Org. archive. crawler. frontier. workqueue

/**     * Remove the peekItem from the queue and adjusts the count.     *      * @param frontier  Work queues manager.     */    protected synchronized void dequeue(final WorkQueueFrontier frontier, CrawlURI expected) {        try {            deleteItem(frontier, peekItem);        } catch (IOException e) {            //FIXME better exception handling            e.printStackTrace();            throw new RuntimeException(e);        }        unpeek(expected);        count--;        lastDequeueTime = System.currentTimeMillis();    }

Org. archive. crawler. frontier. bdbworkqueue

protected void deleteItem(final WorkQueueFrontier frontier,            final CrawlURI peekItem) throws IOException {        try {            final BdbMultipleWorkQueues queues = ((BdbFrontier) frontier)                .getWorkQueues();             queues.delete(peekItem);        } catch (DatabaseException e) {            throw new IOException(e);        }    }

Finally, call the void Delete (crawler Luri item) method of the bdbmultipleworkqueues object.

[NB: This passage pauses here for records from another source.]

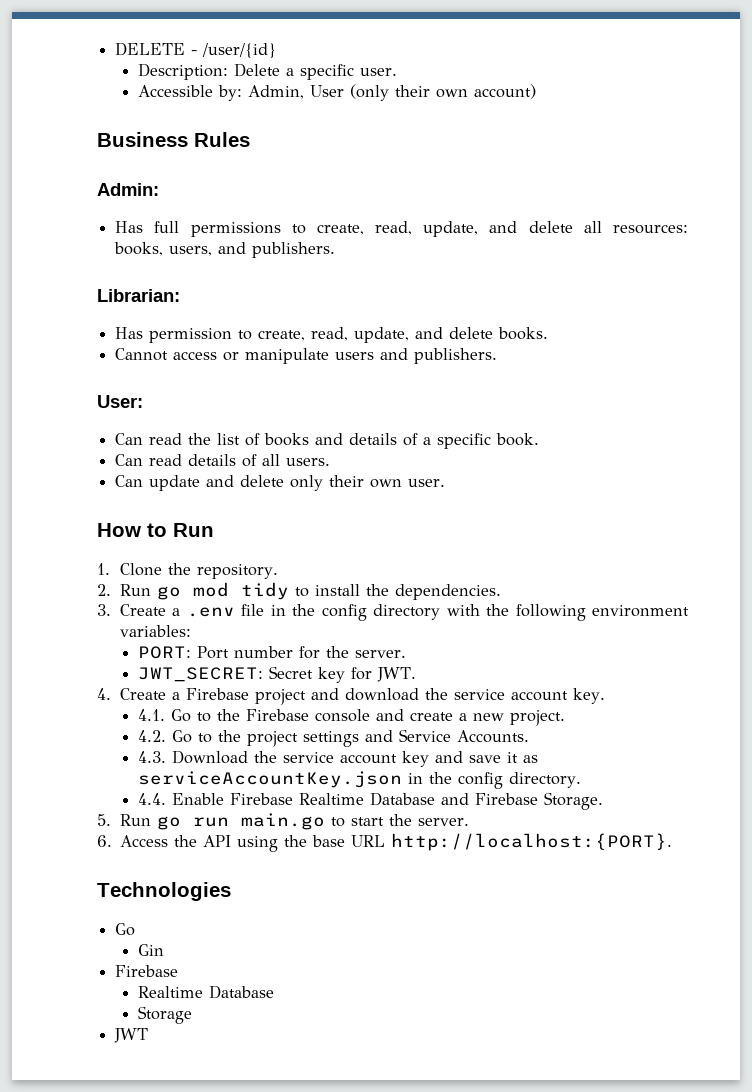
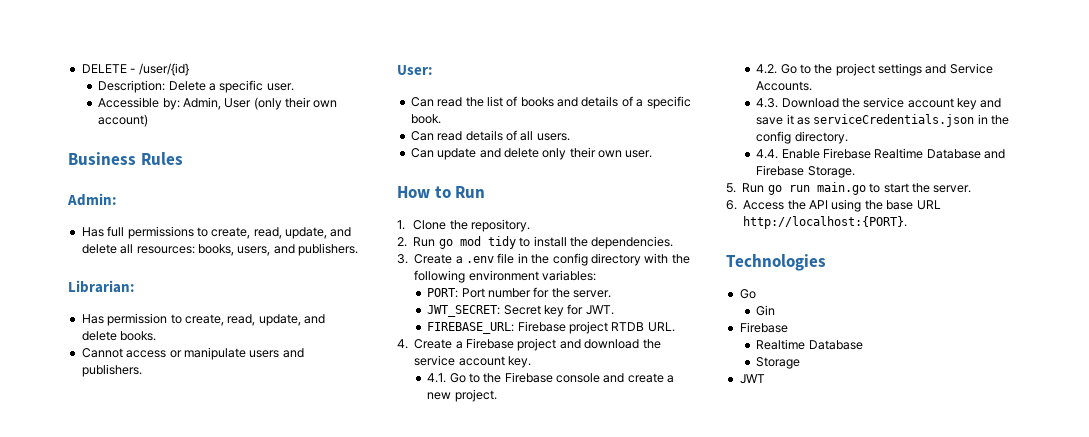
+ FIREBASE_URL: Firebase project RTDB URL.
- 4.3. Download the service account key and save it as serviceAccountKey.json in the config directory.
+ 4.3. Download the service account key and save it as serviceCredentials.json in the config directory.

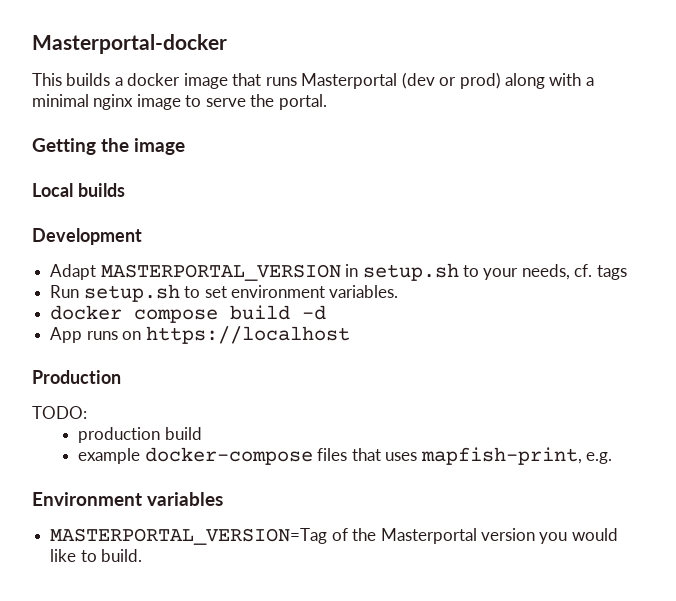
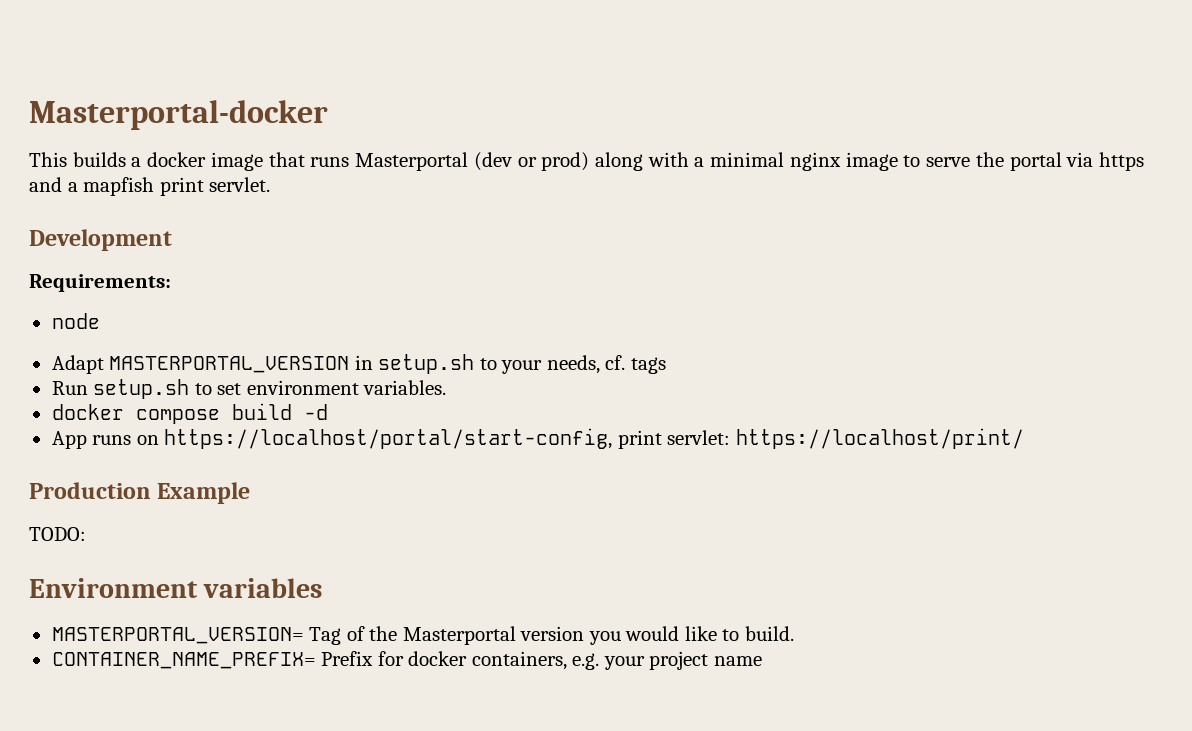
- This builds a docker image that runs Masterportal (dev or prod) along with a minimal nginx image to serve the portal.
- Getting the image
- Local builds
+ This builds a docker image that runs Masterportal (dev or prod) along with a minimal nginx image to serve the portal via https and a mapfish print servlet.
+ Requirements:
+ node
- App runs on https://localhost
+ App runs on https://localhost/portal/start-config, print servlet: https://localhost/print/
- Production
+ Production Example
- production build
- example docker-compose files that uses mapfish-print, e.g.
- MASTERPORTAL_VERSION=Tag of the Masterportal version you would like to build.
+ MASTERPORTAL_VERSION= Tag of the Masterportal version you would like to build.
+ CONTAINER_NAME_PREFIX= Prefix for docker containers, e.g. your project name

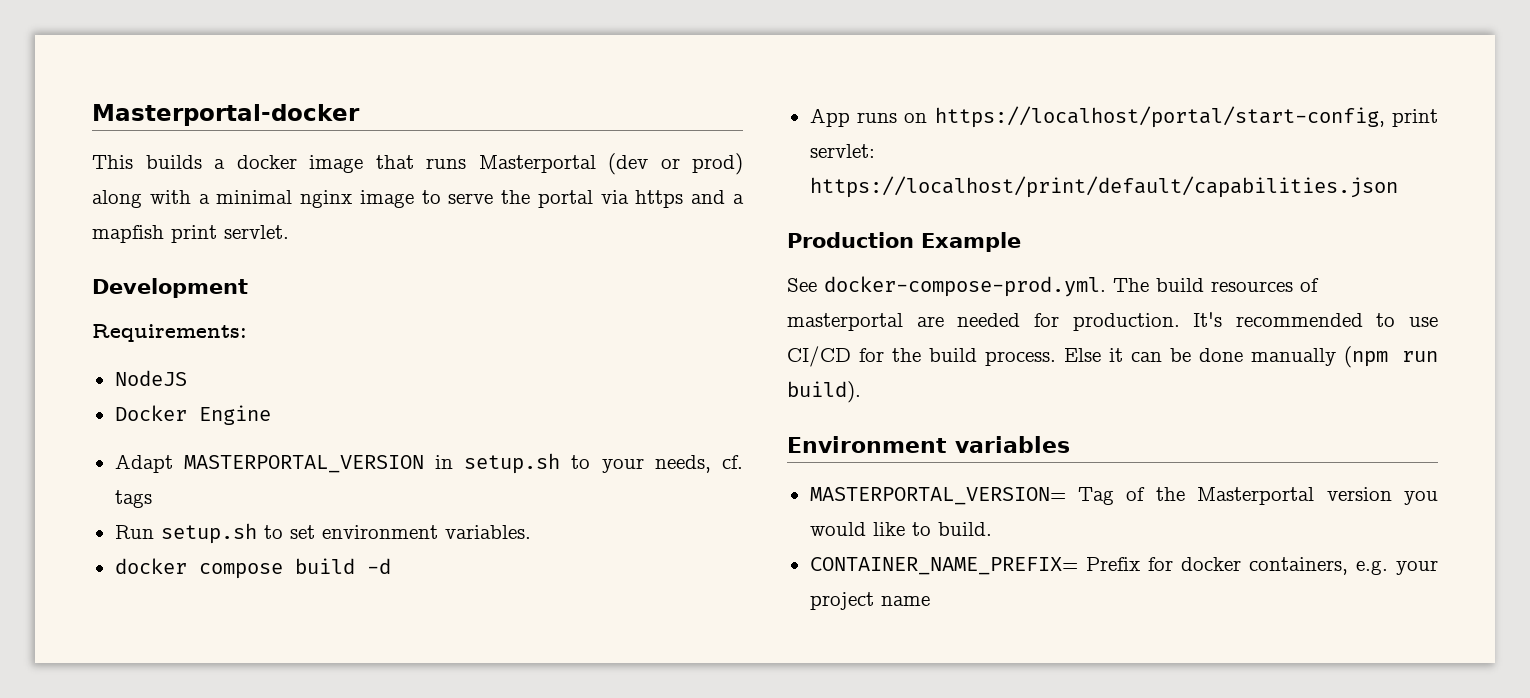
- node
+ NodeJS
+ Docker Engine
- App runs on https://localhost/portal/start-config, print servlet: https://localhost/print/
+ App runs on https://localhost/portal/start-config, print servlet: https://localhost/print/default/capabilities.json
- TODO:
+ See docker-compose-prod.yml. The build resources of masterportal are needed for production. It's recommended to use CI/CD for the build process. Else it can be done manually (npm run build).

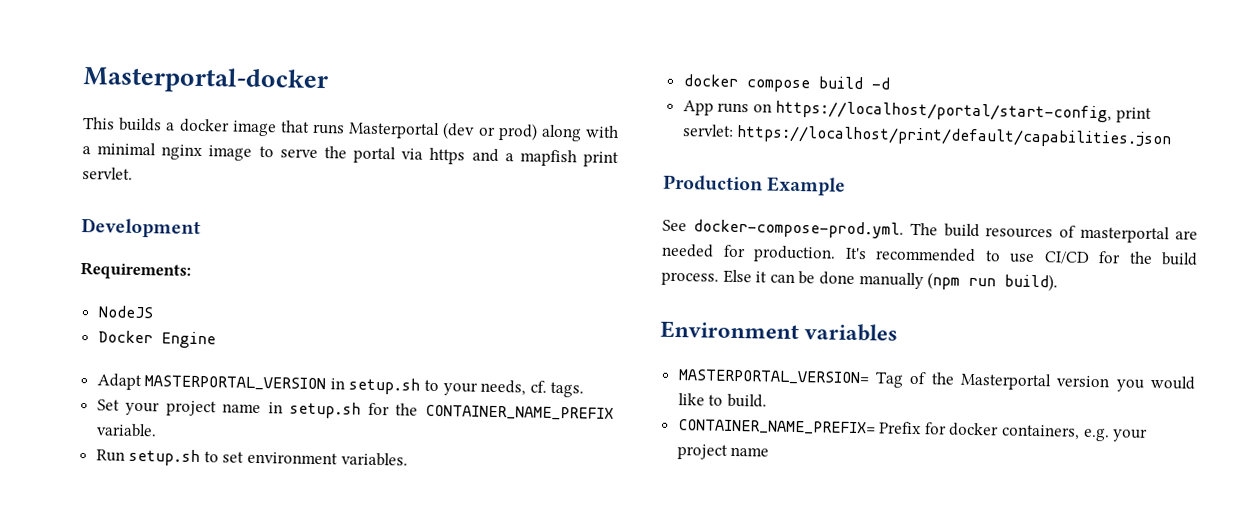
- Adapt MASTERPORTAL_VERSION in setup.sh to your needs, cf. tags
+ Adapt MASTERPORTAL_VERSION in setup.sh to your needs, cf. tags.
+ Set your project name in setup.sh for the CONTAINER_NAME_PREFIX variable.

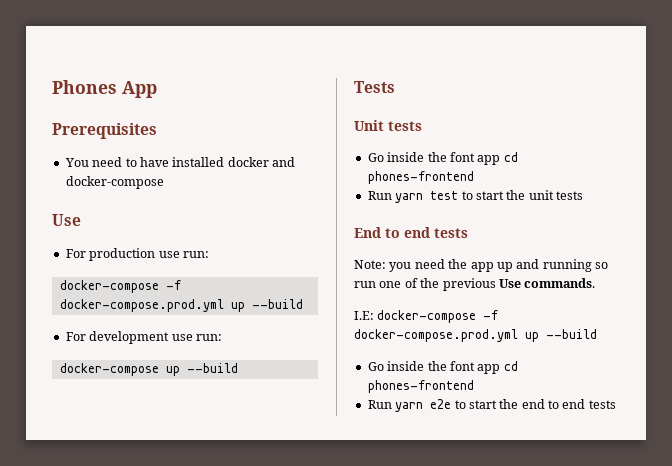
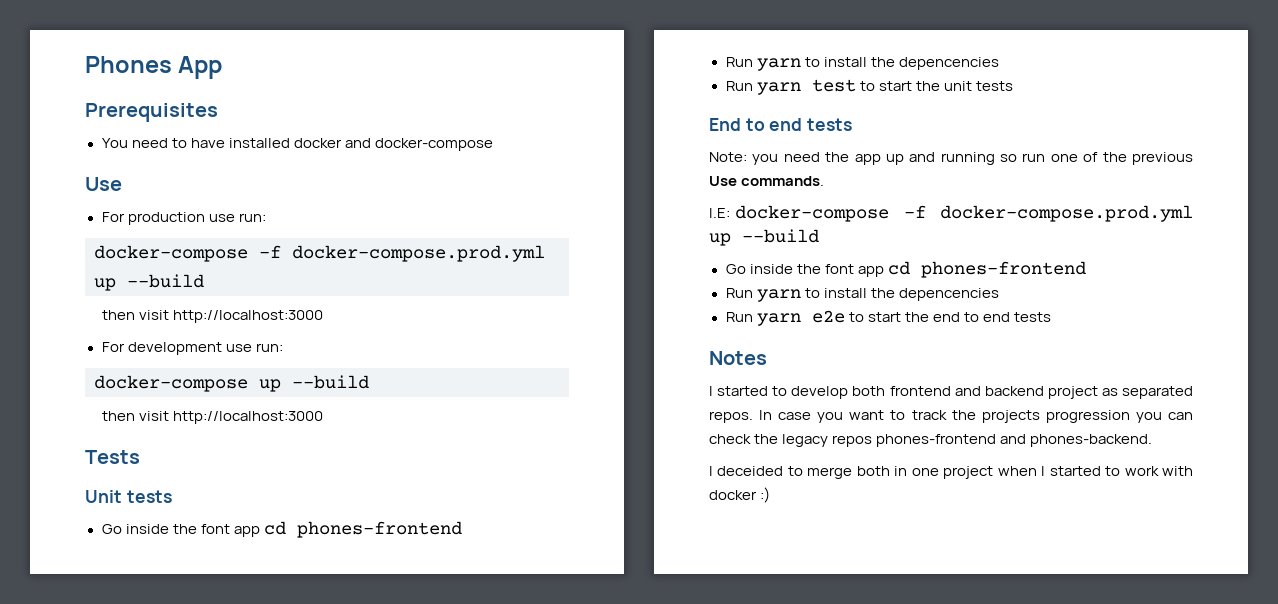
  For production use run:
  docker-compose -f docker-compose.prod.yml up --build
+ then visit http://localhost:3000
  docker-compose up --build
+ then visit http://localhost:3000
  Unit tests
  Go inside the font app cd phones-frontend
+ Run yarn to install the depencencies
  I.E: docker-compose -f docker-compose.prod.yml up --build
  Go inside the font app cd phones-frontend
+ Run yarn to install the depencencies
+ Notes
+ I started to develop both frontend and backend project as separated repos. In case you want to track the projects progression you can check the legacy repos phones-frontend and phones-backend.
+ I deceided to merge both in one project when I started to work with docker :)

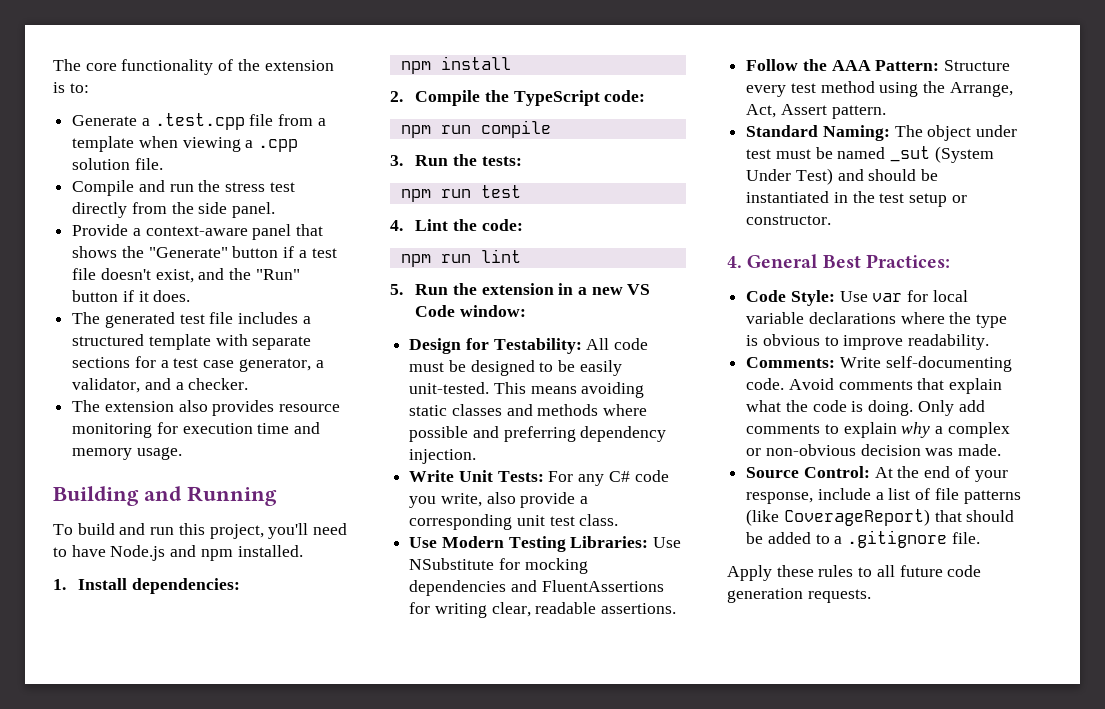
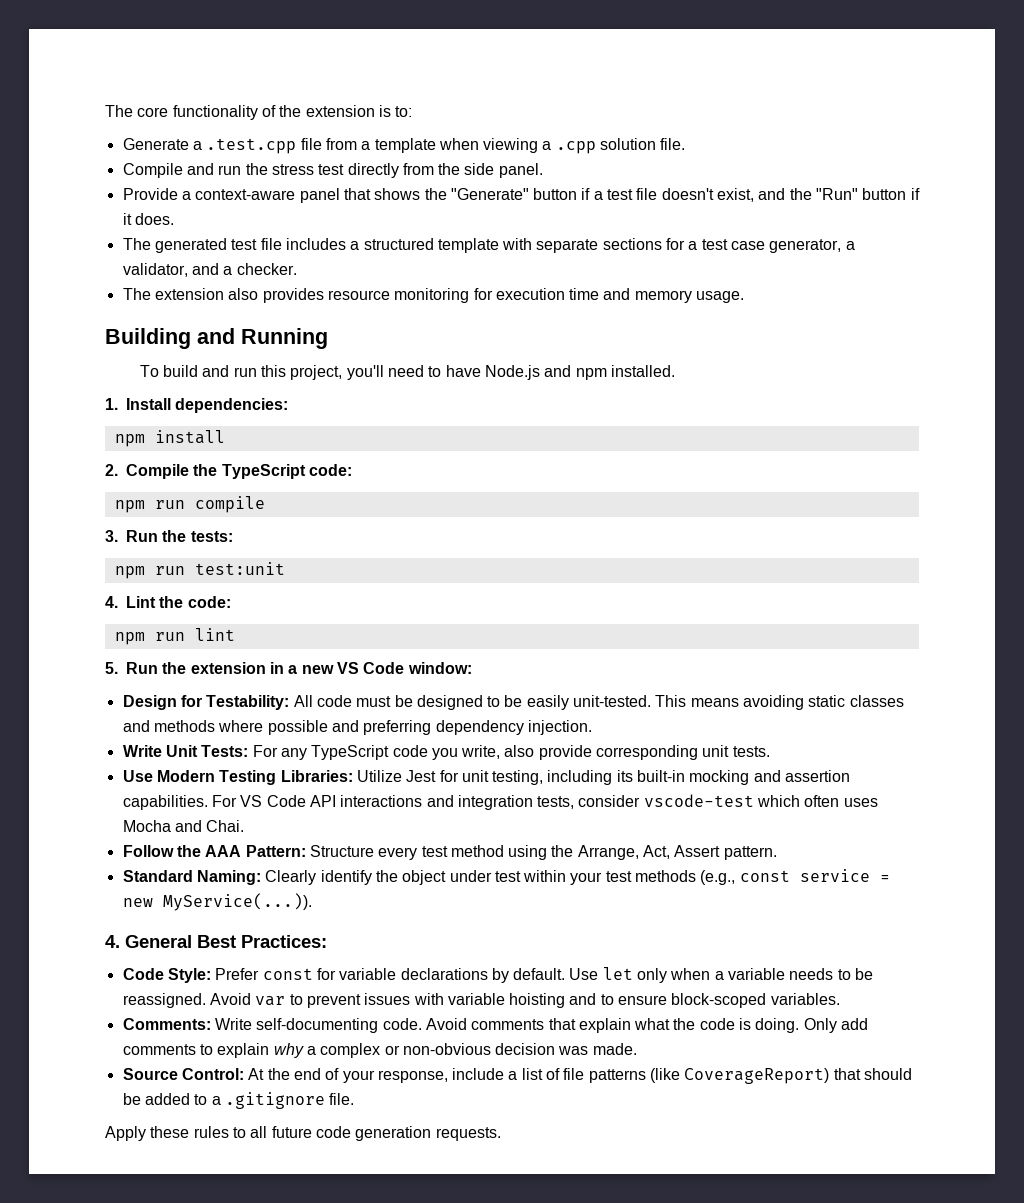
- npm run test
+ npm run test:unit
- Write Unit Tests: For any C# code you write, also provide a corresponding unit test class.
+ Write Unit Tests: For any TypeScript code you write, also provide corresponding unit tests.
- Use Modern Testing Libraries: Use NSubstitute for mocking dependencies and FluentAssertions for writing clear, readable assertions.
+ Use Modern Testing Libraries: Utilize Jest for unit testing, including its built-in mocking and assertion capabilities. For VS Code API interactions and integration tests, consider vscode-test which often uses Mocha and Chai.
- Standard Naming: The object under test must be named _sut (System Under Test) and should be instantiated in the test setup or constructor.
+ Standard Naming: Clearly identify the object under test within your test methods (e.g., const service = new MyService(...)).
- Code Style: Use var for local variable declarations where the type is obvious to improve readability.
+ Code Style: Prefer const for variable declarations by default. Use let only when a variable needs to be reassigned. Avoid var to prevent issues with variable hoisting and to ensure block-scoped variables.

This method has been mentioned in the previous article and will not be repeated here.

---------------------------------------------------------------------------

This series of heritrix 3.1.0 source code parsing is self-original

Reprinted please indicate the source of the blog garden hedgehog gentle

This article link http://www.cnblogs.com/chenying99/archive/2013/04/17/3025419.html

Contact Us

The content source of this page is from Internet, which doesn't represent Alibaba Cloud's opinion; products and services mentioned on that page don't have any relationship with Alibaba Cloud. If the content of the page makes you feel confusing, please write us an email, we will handle the problem within 5 days after receiving your email.

If you find any instances of plagiarism from the community, please send an email to: info-contact@alibabacloud.com and provide relevant evidence. A staff member will contact you within 5 working days.

A Free Trial That Lets You Build Big!

Start building with 50+ products and up to 12 months usage for Elastic Compute Service

  • Sales Support

    1 on 1 presale consultation

  • After-Sales Support

    24/7 Technical Support 6 Free Tickets per Quarter Faster Response

  • Alibaba Cloud offers highly flexible support services tailored to meet your exact needs.